▶ TASK DETAILS:
Nothing but a number should be written: the count of lines below that contain "telefônico".
======== STUDY MATERIAL
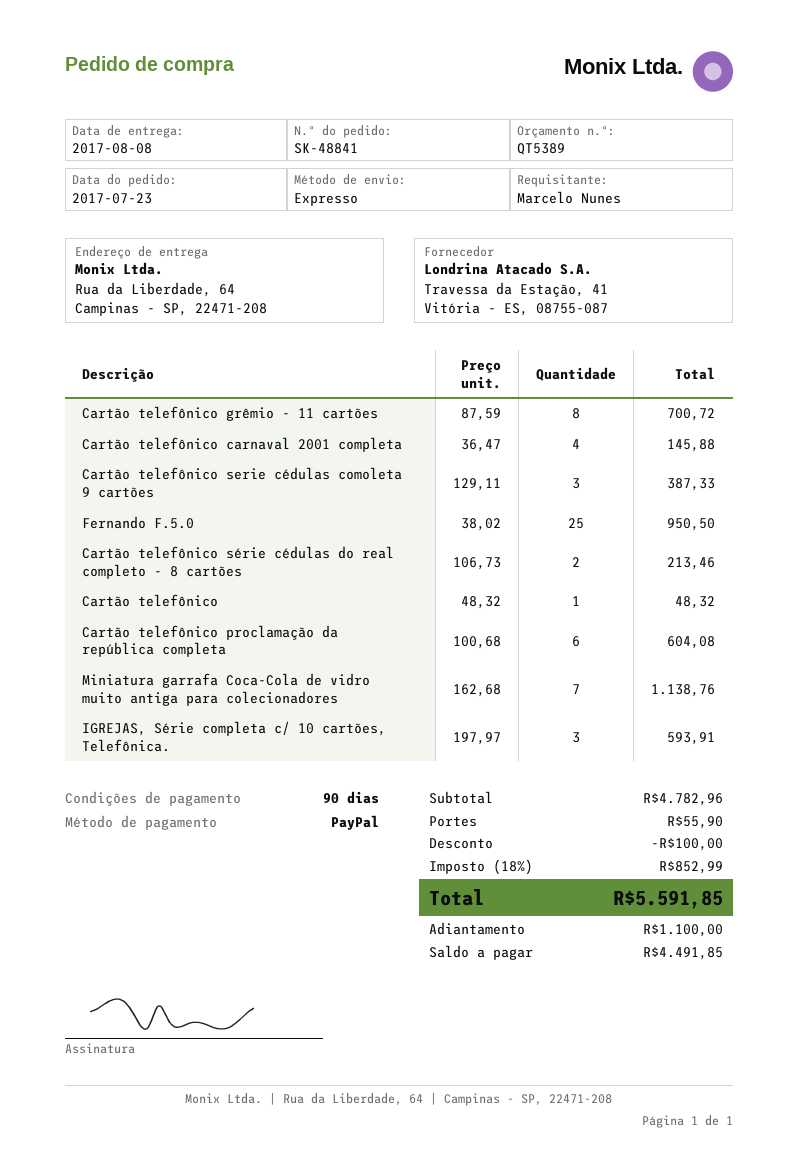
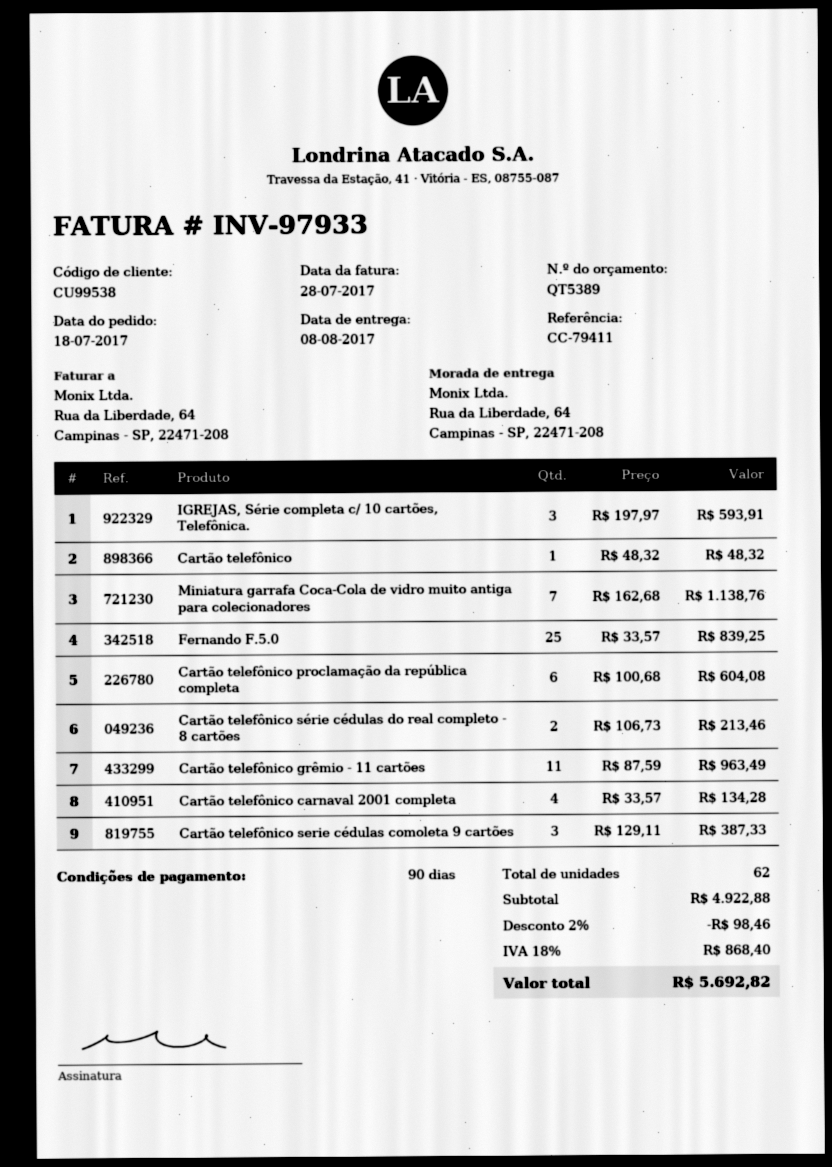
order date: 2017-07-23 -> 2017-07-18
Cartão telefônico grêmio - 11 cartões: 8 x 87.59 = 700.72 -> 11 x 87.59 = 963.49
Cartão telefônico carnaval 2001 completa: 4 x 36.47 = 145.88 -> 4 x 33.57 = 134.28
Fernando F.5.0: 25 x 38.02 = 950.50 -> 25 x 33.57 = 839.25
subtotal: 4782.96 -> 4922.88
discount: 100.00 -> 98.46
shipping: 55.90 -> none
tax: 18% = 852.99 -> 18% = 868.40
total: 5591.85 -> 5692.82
================
▶ ANSWER TO THIS PROBLEM:
2